Kararı, davacılar vekili istinaf etmiştir.
İstanbul Bölge Adliye Mahkemesince tüm dosya kapsamına göre, davacılar vekilinin istinaf başvurusunun esastan reddine karar verilmiştir.
Kararı, davacılar vekili temyiz etmiştir.
Yapılan yargılama ve saptanan somut uyuşmazlık bakımından uygulanması gereken hukuk kuralları gözetildiğinde İlk Derece Mahkemesince verilen kararda bir isabetsizlik olmadığının anlaşılmasına göre yapılan istinaf başvurusunun HMK"nın 353/b-1 maddesi uyarınca Bölge Adliye Mahkemesince esastan reddine ilişkin kararın usul ve yasaya uygun olduğu kanısına varıldığından Bölge Adliye Mahkemesi kararının onanmasına karar vermek gerekmiştir.

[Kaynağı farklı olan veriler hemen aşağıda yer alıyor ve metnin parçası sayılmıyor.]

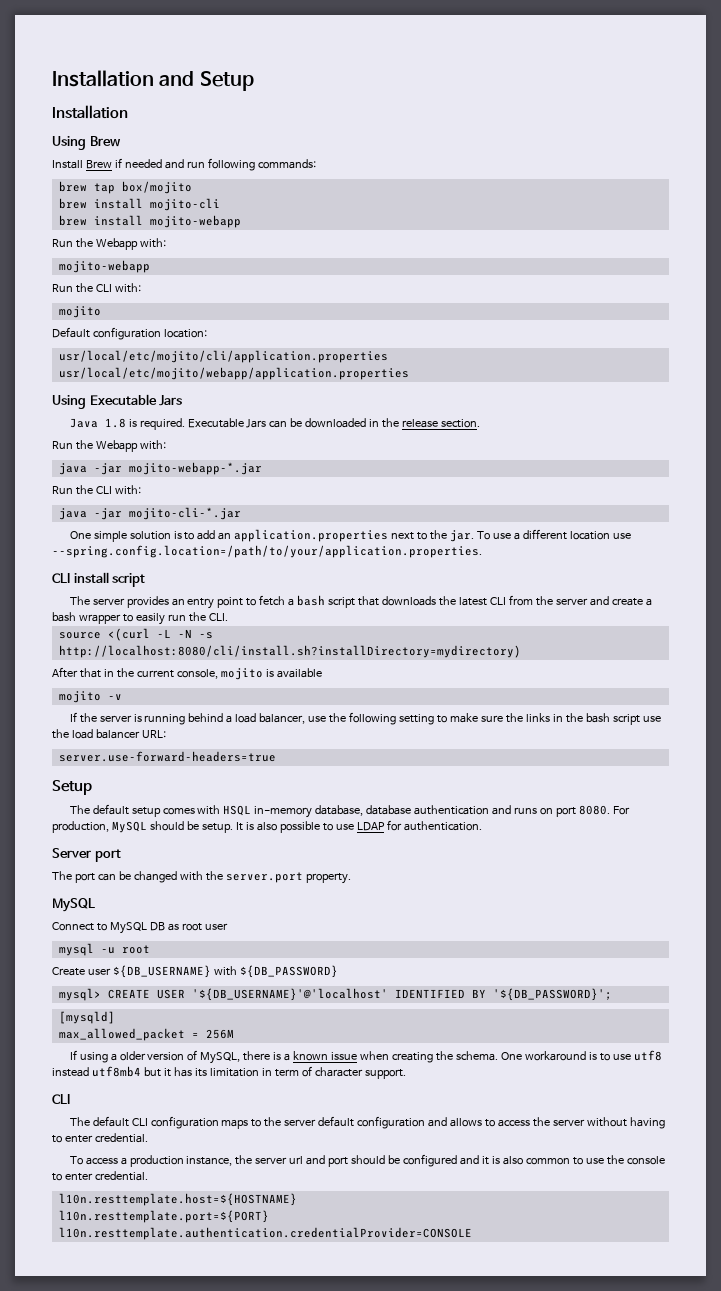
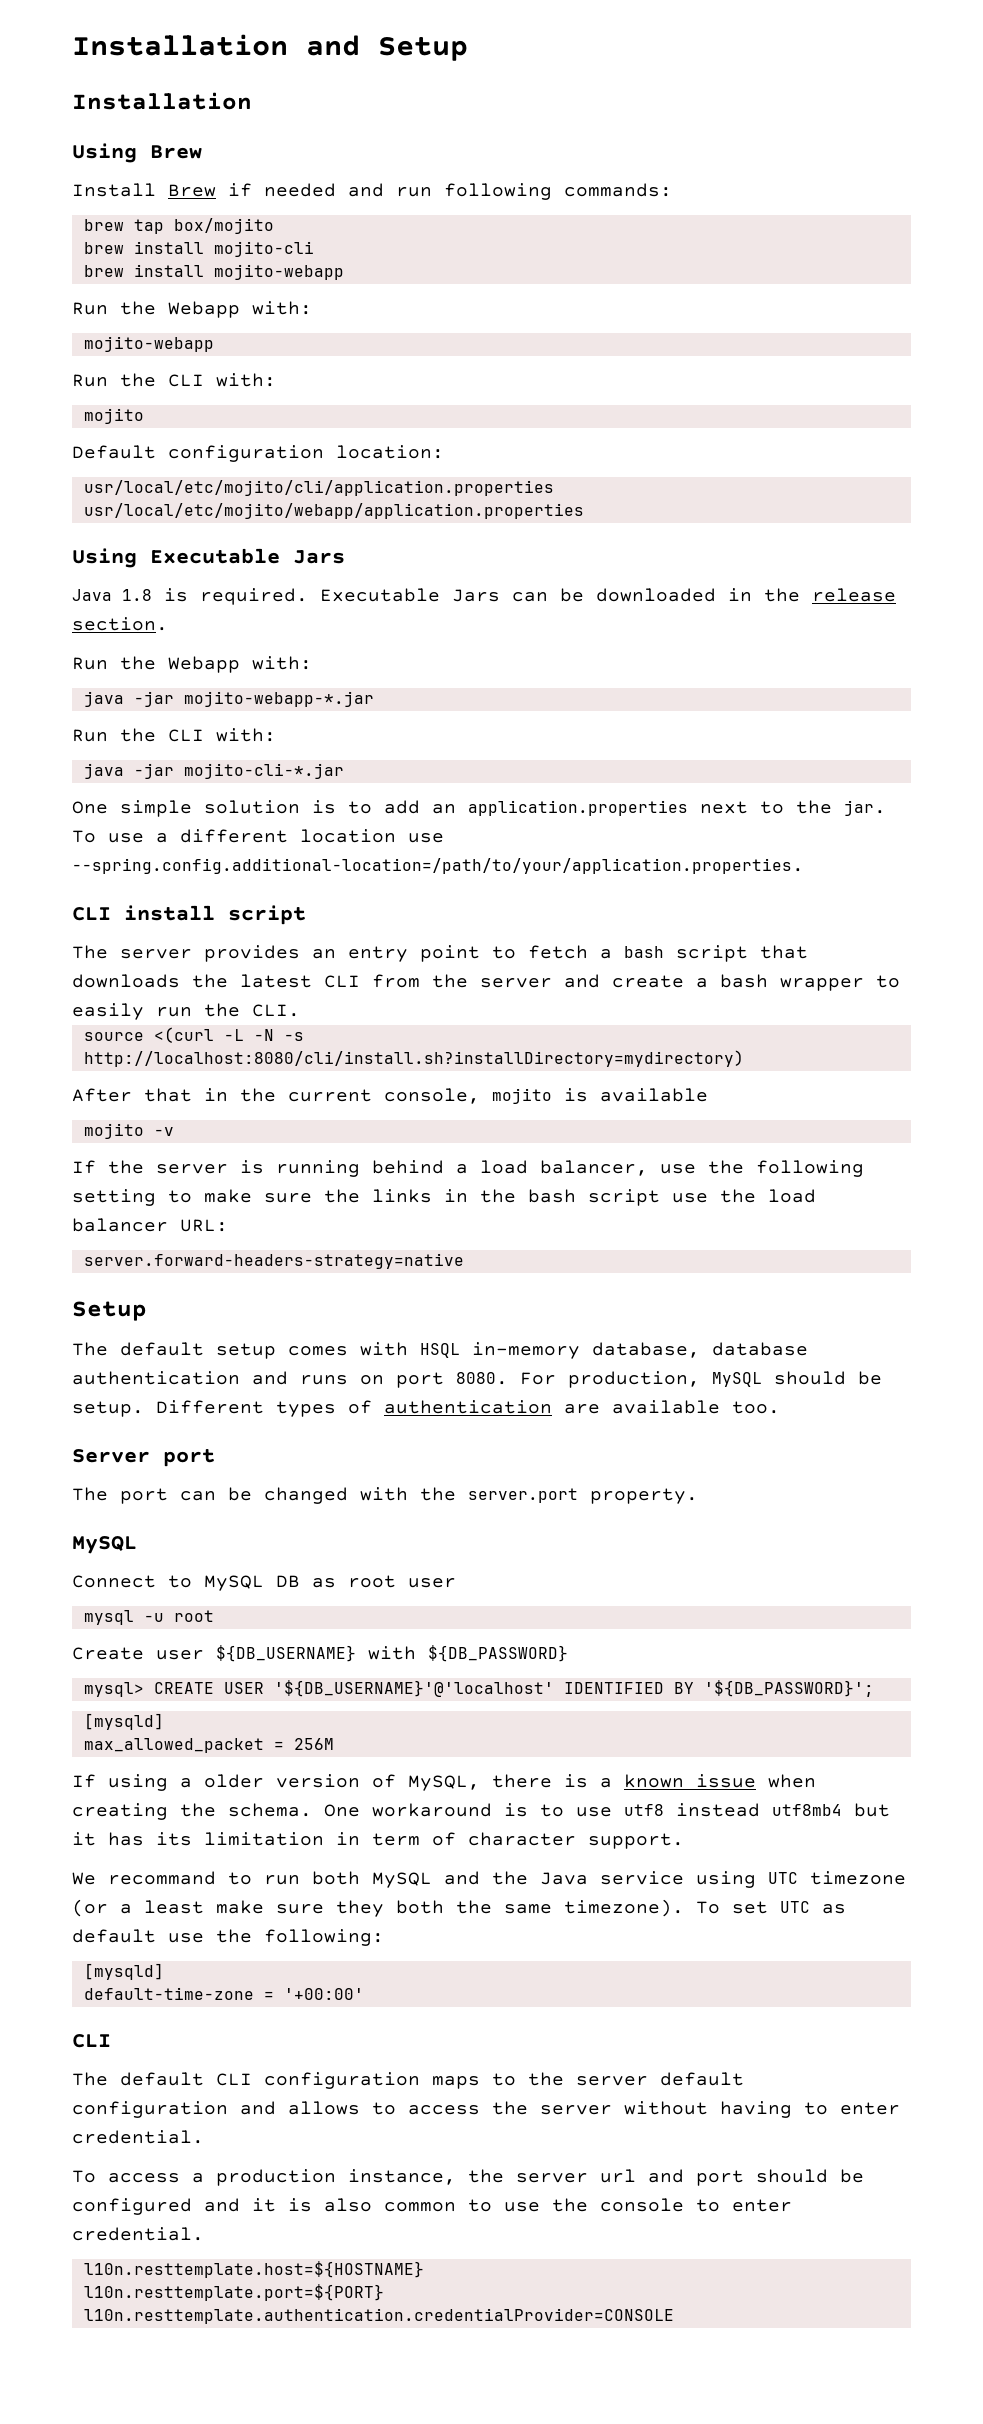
[52,545,482,558] --spring.config.location=/path/to/your/application.properties. -> [72,858,804,874] --spring.config.additional-location=/path/to/your/application.properties.
[58,751,276,762] server.use-forward-headers=true -> [83,1253,464,1269] server.forward-headers-strategy=native
[235,820,482,833] It is also possible to use LDAP for authentication. -> [156,1400,780,1417] Different types of authentication are available too.
(406, 1074) none -> [72,1871,906,1888] [72,1899,846,1917] [72,1929,384,1946] [83,1963,164,1980] [83,1987,364,2000] // We recommand to run both MySQL and the Java service using UTC timezone (or a least make sure they both the same timezone). To set UTC as default use the following: // [mysqld] // default-time-zone = '+00:00'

SONUÇ: Yukarda açıklanan nedenlerle, davacılar vekilinin temyiz isteminin reddi ile Bölge Adliye Mahkemesince verilen kararın HMK"nın 370/1. maddesi uyarınca ONANMASINA, HMK"nın 372. maddesi uyarınca işlem yapılmak üzere dava dosyasının Bölge Adliye Mahkemesine gönderilmesine, istek halinde aşağıda yazılı 34,40 TL harcın temyiz eden davacılara iadesine, 12/02/2020 tarihinde kesin olarak oybirliğiyle karar verildi.